WORK TO COMPLETE –
Across the entries that follow, count the lines with the string "Expectations" and reply with that count alone.

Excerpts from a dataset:
+ + + + +

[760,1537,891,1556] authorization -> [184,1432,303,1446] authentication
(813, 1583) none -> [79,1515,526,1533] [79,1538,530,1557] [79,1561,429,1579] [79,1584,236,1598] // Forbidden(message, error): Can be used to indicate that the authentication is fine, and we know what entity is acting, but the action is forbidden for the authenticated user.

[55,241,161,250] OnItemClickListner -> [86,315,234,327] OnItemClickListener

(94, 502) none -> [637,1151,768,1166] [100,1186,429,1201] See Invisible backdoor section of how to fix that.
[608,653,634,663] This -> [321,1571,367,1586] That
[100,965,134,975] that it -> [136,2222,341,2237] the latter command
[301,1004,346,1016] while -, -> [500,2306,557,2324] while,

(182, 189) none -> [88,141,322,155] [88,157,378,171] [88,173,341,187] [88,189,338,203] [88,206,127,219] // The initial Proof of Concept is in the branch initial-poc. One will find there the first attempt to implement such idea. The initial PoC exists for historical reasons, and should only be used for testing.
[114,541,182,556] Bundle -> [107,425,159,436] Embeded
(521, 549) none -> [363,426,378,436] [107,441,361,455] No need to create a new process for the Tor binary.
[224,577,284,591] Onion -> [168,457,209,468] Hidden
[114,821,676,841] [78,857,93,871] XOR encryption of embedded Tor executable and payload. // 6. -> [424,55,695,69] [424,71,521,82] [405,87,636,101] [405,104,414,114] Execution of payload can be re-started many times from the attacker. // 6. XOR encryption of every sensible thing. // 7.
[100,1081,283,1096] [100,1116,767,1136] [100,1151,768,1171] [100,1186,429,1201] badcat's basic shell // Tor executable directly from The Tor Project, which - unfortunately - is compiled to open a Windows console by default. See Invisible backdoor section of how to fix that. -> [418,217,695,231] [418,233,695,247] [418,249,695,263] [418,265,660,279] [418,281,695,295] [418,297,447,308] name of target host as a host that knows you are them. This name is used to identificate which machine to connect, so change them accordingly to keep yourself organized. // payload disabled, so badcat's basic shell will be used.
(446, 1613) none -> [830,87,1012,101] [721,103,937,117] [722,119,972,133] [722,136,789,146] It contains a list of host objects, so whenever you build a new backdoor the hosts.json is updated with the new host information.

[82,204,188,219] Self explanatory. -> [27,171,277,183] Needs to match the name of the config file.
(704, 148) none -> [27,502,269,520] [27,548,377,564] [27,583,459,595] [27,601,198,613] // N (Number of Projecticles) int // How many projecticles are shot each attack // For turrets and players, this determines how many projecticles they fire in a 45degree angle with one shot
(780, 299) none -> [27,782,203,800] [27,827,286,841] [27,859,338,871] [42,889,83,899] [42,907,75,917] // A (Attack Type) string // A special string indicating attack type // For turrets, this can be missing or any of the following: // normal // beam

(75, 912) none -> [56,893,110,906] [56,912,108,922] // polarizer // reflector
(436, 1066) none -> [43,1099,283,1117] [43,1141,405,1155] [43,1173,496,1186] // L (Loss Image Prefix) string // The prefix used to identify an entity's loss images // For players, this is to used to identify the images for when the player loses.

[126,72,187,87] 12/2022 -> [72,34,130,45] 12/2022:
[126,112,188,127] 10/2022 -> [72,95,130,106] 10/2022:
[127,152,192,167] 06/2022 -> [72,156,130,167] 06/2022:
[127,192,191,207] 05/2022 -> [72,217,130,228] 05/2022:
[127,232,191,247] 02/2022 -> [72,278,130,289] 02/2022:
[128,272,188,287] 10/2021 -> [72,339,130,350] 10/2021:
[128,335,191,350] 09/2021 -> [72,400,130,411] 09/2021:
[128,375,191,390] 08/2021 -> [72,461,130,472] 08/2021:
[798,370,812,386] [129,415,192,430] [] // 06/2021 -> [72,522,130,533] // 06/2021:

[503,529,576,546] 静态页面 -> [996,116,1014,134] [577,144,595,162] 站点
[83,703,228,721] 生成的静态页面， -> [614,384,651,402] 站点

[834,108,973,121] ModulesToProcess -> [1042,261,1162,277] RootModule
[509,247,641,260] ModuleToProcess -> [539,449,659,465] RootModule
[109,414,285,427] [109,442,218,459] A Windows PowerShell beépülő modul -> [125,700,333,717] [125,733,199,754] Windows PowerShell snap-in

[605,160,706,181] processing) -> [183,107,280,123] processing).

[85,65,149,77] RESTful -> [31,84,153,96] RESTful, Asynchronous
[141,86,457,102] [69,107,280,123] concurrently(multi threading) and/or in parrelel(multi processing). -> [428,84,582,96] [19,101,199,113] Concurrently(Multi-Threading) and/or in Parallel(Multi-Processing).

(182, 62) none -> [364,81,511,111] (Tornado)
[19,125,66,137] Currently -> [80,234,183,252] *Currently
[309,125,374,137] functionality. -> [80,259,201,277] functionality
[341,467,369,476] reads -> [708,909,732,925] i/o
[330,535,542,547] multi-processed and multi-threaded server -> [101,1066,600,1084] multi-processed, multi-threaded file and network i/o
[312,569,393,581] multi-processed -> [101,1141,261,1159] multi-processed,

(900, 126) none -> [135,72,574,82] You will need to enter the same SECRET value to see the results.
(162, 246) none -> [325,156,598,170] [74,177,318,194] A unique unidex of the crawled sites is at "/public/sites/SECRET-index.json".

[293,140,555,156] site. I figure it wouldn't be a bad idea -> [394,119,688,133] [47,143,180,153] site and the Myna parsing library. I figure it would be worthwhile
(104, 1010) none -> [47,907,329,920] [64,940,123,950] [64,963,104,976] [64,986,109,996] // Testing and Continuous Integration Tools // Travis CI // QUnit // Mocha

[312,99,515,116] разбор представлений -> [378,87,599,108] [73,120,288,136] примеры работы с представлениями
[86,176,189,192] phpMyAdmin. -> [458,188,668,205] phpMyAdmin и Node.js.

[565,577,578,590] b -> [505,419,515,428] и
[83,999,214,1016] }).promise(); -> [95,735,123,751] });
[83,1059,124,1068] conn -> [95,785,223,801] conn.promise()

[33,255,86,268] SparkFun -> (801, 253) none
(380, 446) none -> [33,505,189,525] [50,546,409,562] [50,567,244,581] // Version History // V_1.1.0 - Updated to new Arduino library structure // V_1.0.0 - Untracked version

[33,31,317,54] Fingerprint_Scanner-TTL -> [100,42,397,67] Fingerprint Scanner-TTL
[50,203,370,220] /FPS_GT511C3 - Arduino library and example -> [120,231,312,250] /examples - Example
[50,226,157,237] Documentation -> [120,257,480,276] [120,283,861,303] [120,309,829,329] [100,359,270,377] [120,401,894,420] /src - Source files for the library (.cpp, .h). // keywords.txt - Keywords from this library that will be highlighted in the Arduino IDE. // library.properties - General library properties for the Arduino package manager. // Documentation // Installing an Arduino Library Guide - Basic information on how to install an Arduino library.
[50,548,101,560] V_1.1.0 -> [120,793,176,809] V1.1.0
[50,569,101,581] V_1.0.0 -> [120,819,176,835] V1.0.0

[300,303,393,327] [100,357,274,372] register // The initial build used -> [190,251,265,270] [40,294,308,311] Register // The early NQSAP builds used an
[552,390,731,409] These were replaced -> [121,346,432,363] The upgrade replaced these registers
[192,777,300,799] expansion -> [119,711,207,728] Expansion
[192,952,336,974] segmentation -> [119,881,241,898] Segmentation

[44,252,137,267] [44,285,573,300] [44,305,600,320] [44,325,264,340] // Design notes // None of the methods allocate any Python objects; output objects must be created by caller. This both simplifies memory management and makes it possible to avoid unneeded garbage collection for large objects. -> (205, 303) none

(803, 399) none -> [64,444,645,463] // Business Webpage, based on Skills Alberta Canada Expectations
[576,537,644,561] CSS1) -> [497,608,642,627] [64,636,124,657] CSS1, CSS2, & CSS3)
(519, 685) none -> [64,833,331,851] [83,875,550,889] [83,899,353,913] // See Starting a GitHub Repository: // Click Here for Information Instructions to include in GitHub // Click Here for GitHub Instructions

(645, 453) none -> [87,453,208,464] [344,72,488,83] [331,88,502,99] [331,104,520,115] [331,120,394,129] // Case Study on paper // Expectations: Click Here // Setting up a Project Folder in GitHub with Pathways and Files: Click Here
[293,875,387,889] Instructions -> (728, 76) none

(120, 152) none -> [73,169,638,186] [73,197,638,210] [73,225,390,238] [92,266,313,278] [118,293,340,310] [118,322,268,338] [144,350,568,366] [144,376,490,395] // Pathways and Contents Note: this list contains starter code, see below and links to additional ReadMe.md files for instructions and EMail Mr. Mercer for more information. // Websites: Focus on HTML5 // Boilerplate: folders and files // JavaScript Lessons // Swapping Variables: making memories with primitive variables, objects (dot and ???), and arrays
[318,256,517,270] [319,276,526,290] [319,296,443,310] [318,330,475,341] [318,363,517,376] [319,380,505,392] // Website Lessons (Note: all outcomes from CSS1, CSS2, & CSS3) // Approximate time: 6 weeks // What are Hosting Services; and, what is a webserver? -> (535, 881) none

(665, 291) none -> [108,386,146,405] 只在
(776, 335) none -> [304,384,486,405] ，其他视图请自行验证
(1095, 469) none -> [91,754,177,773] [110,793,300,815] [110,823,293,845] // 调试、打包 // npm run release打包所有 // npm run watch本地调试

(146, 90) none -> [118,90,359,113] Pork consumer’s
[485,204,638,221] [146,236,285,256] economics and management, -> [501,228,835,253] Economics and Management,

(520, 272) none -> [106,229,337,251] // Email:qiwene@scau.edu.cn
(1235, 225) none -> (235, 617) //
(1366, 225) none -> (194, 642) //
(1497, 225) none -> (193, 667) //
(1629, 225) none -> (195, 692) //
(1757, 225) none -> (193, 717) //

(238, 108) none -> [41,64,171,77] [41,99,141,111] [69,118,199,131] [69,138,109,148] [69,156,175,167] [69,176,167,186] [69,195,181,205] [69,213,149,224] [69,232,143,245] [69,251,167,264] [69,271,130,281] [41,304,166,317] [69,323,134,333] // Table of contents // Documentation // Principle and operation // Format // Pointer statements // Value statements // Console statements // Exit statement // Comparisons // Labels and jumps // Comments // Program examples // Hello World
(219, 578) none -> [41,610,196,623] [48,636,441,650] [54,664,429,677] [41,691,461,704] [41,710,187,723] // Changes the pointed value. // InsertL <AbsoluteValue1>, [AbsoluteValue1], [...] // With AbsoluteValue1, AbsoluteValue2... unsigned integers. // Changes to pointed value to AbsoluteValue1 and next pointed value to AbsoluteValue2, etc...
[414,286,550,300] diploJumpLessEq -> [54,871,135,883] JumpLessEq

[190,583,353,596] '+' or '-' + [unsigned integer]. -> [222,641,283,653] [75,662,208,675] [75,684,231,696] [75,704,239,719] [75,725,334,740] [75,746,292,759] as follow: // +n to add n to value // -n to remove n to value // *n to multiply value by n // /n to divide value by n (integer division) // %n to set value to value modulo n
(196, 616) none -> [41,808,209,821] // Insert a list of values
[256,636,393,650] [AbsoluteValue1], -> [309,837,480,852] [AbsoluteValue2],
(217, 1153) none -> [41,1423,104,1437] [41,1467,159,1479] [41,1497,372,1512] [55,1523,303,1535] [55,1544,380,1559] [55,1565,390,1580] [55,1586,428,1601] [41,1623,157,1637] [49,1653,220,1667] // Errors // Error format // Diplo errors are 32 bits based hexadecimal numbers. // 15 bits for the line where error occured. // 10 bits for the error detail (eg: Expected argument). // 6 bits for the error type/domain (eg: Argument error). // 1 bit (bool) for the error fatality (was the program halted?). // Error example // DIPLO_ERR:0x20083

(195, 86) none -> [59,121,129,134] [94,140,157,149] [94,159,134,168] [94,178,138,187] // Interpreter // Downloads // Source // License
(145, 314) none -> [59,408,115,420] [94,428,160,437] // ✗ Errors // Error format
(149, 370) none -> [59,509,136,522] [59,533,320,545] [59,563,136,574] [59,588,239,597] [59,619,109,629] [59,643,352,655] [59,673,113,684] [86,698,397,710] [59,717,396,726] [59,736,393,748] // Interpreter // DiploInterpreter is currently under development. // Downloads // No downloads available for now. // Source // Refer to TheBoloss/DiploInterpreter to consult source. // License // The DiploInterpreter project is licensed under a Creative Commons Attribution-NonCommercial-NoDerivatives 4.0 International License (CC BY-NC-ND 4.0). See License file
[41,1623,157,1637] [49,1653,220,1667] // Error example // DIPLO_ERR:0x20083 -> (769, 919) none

+ + + + +

RESPONSE TO THE TASK –
2